Our configuration offers the same IP to the user every time, which greatly simplifies rule setting. However, a new problem arises in such a cluster design: Basically, the network in the datacenter is forced to know which server the user is currently logged on. To handle cases like these, we’ve created two simple scripts in case the cluster can self learn where the user is login. route_add.sh will add the logged-in user using a static route to the VPN server; route_delete.sh will remove it after logout. Two examples:
route_add.sh
#!/bin/bash
if [ ! -z "$ifconfig_pool_remote_ip" ]; then
ip route add "$ifconfig_pool_remote_ip" dev $dev
ip route add "::$ifconfig_pool_remote_ip" dev $dev
fi
exit 0
route_delete.sh
#!/bin/sh
ip route del "$ifconfig_pool_remote_ip"
After adding the route to the server’s routing table, the only necessary thing to do is to announce it. We use a dynamic routing protocol in the backend of our datacenter, and Quagga on every VPN server to announce the routes. Depending on your infrastructure, you can use one of the preferred routing protocols: Routing Information Protocol (RIP), Border Gateway Protocol (BGP) or Open Shortest Path First (OSPF).

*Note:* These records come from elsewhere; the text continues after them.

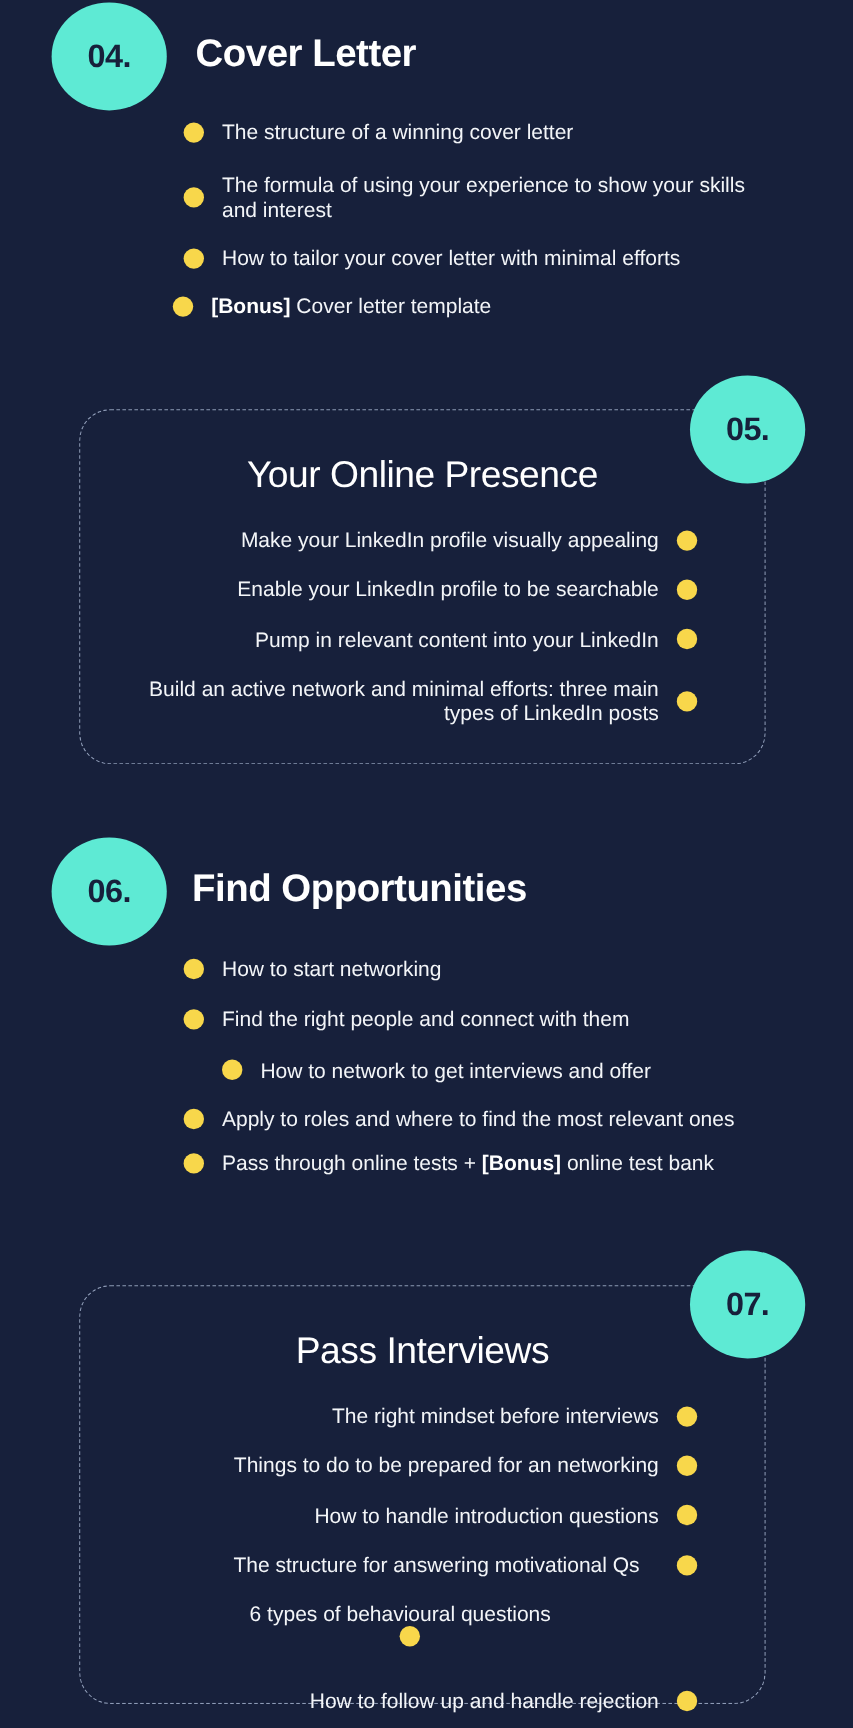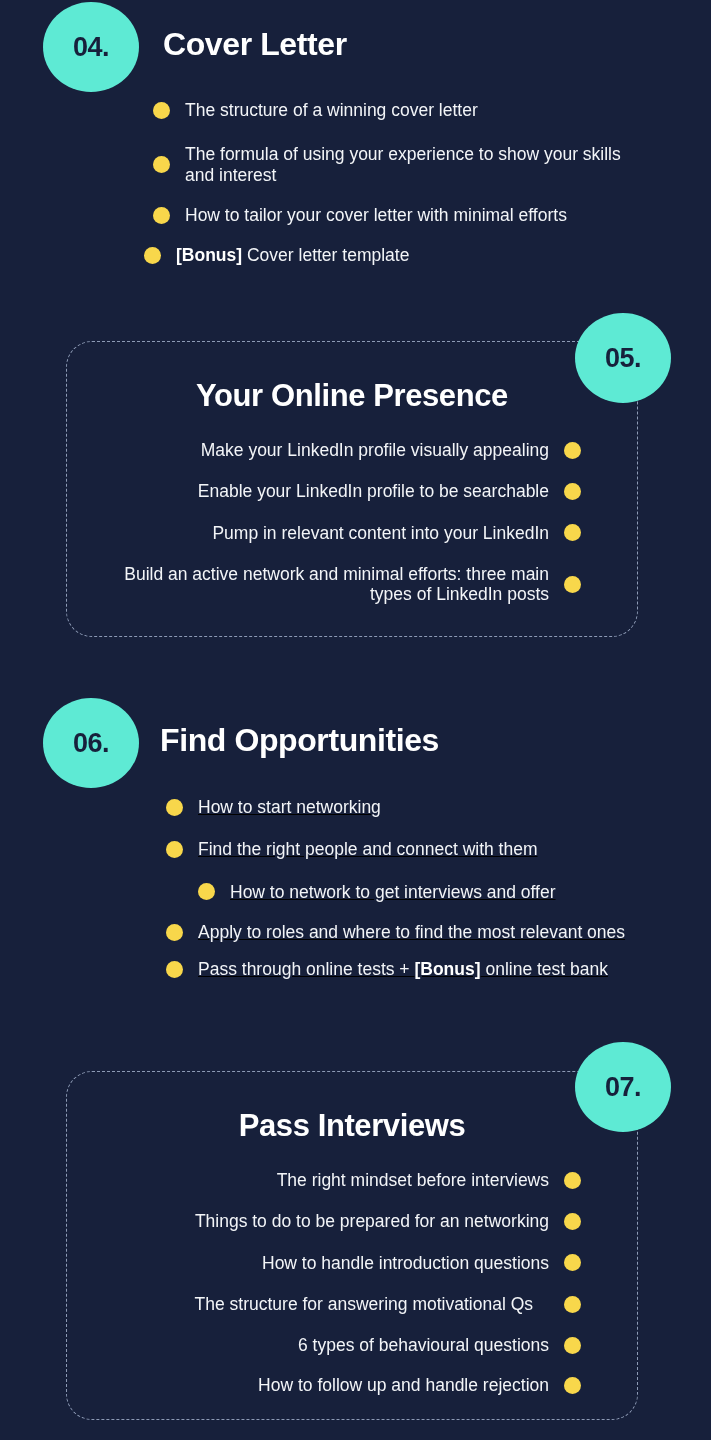"Your Online Presence" .heading-center { font-weight: bold -> normal }
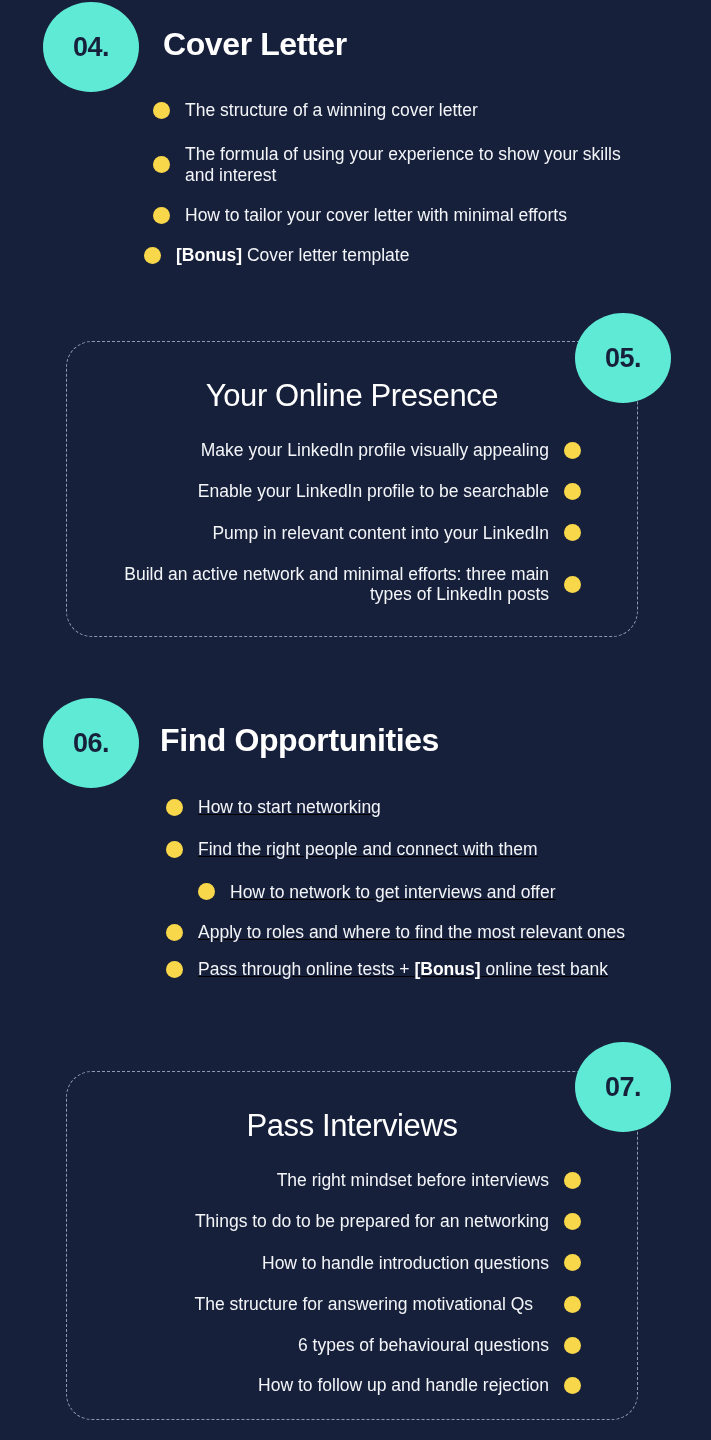"How to start networking" div.list { left: 166px -> 153px; text-decoration: underline -> none }
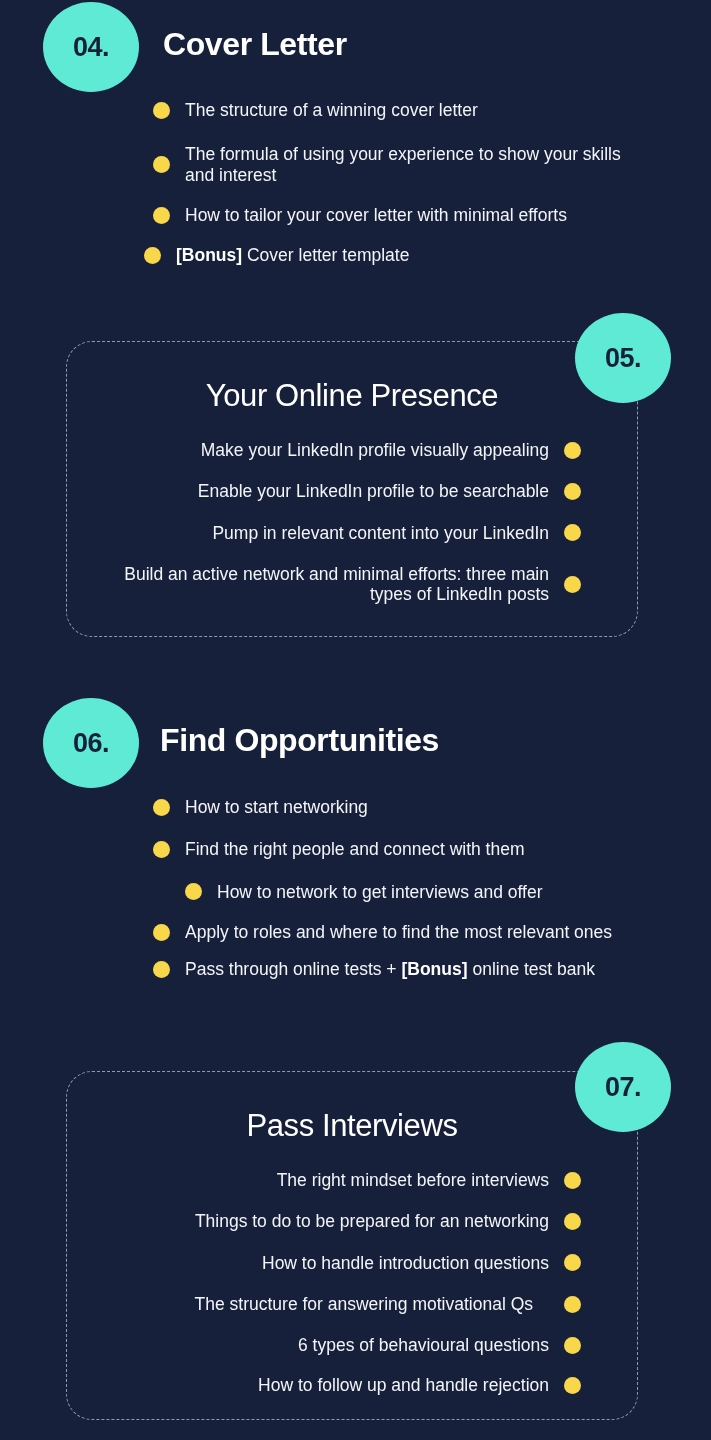"6 types of behavioural questions" div.li { flex-direction: none -> column; margin-bottom: 20px -> 35px }
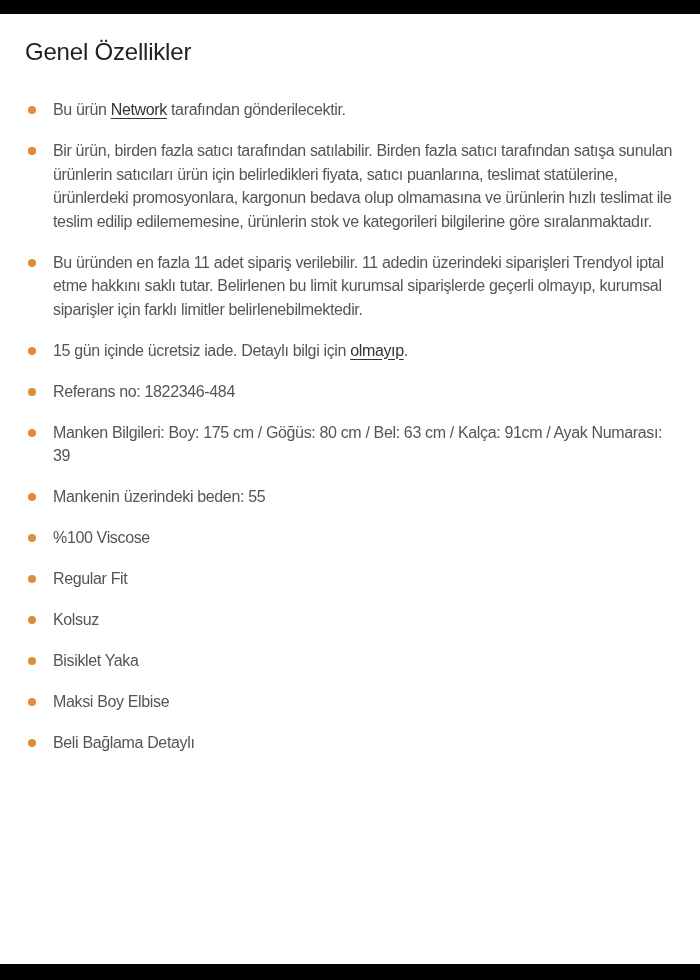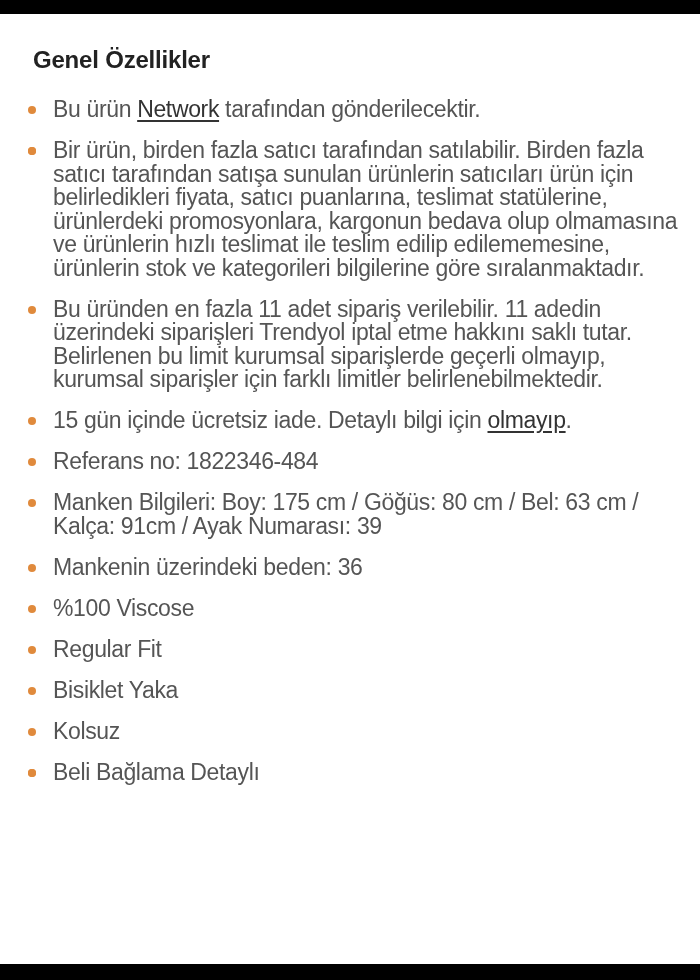"Genel Özellikler" .section-title { font-weight: bold -> normal; margin: 8px -> 0 }
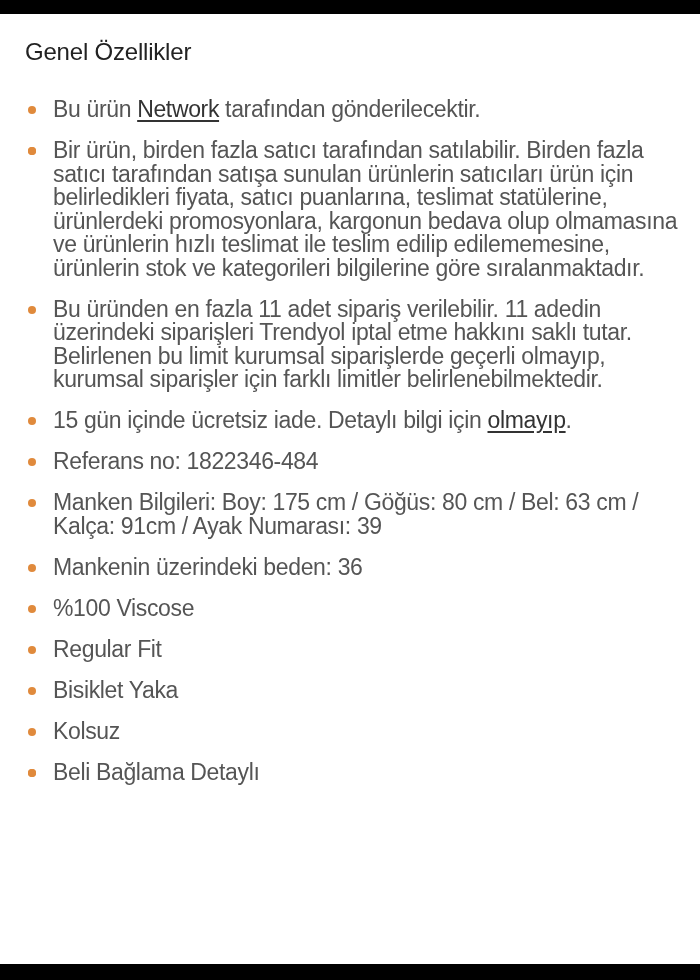"Bu ürün Network tarafından" ul.features li { font-size: 23px -> 16px }
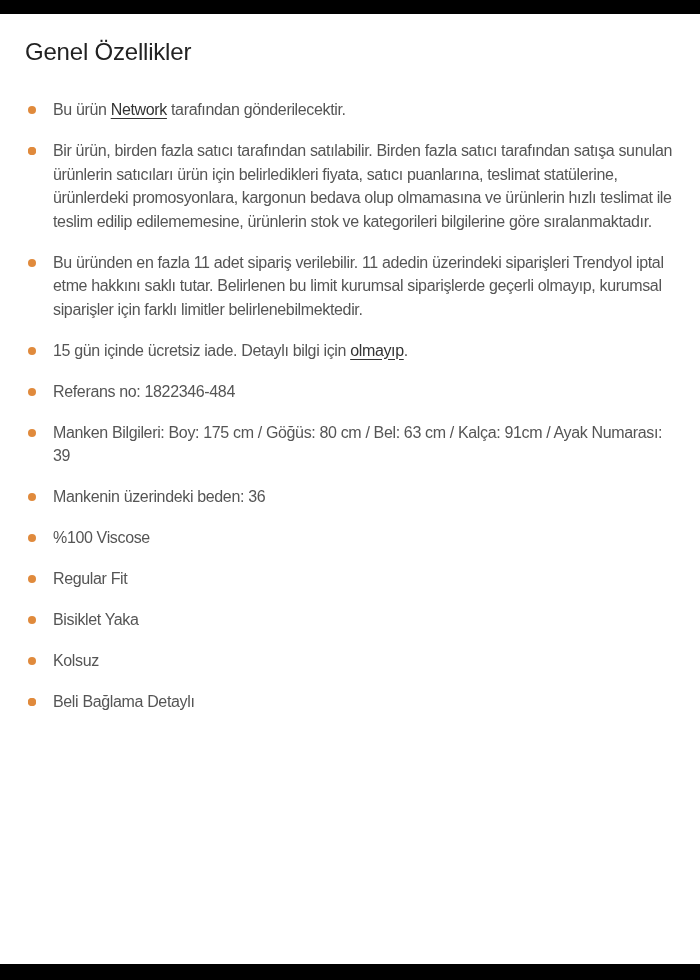"Mankenin üzerindeki beden: 36" span { text: 36 -> 55 }
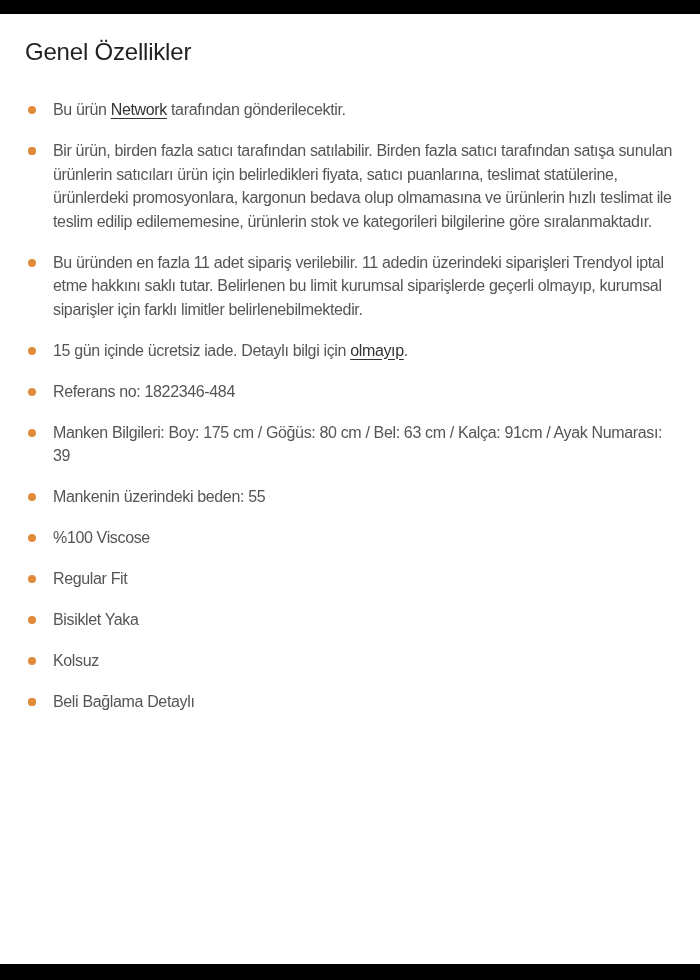"Bisiklet Yaka" li { order: before "Kolsuz" -> after "Kolsuz" }
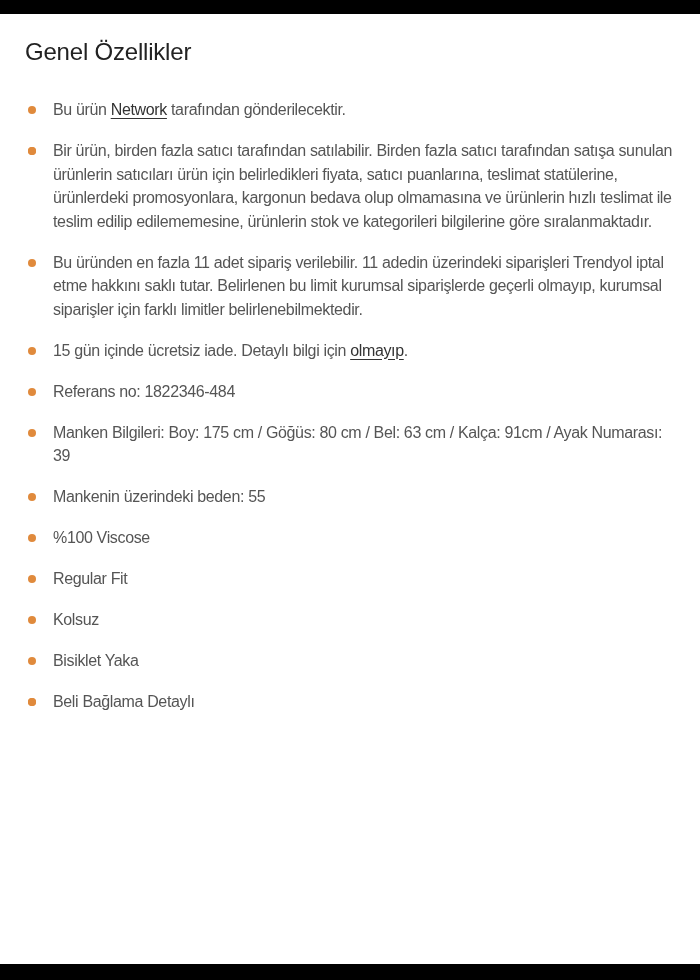"Maksi Boy Elbise" span { html: none -> <span>Maksi Boy Elbise</span> }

It’s important to activate routing on the VPN server. You can do this by typing:
echo 1 > /proc/sys/net/ipv4/ip_forward
router ospf
redistribute kernel
redistribute connected # this is the important line
network X.X.X.X area 0.0.0.0
area 0.0.0.0 authentication message-digest
The user can log on and off to every server, and the IP address will be announced to the entire network.
For security and access control, we chose to use Firewall Builder, an open-source iptables manager that allows us to build a ruleset and install it on all servers in the cluster simultaneously. Since making improvements to our user management system earlier this year, we’ve reduced the complexity of iptables from hundreds of rules/10,000 lines to 50 rules and a more viewable interface.
With this set up, we have about 800 users (150 in parallel) and haven’t faced any performance issues at anytime, from anywhere!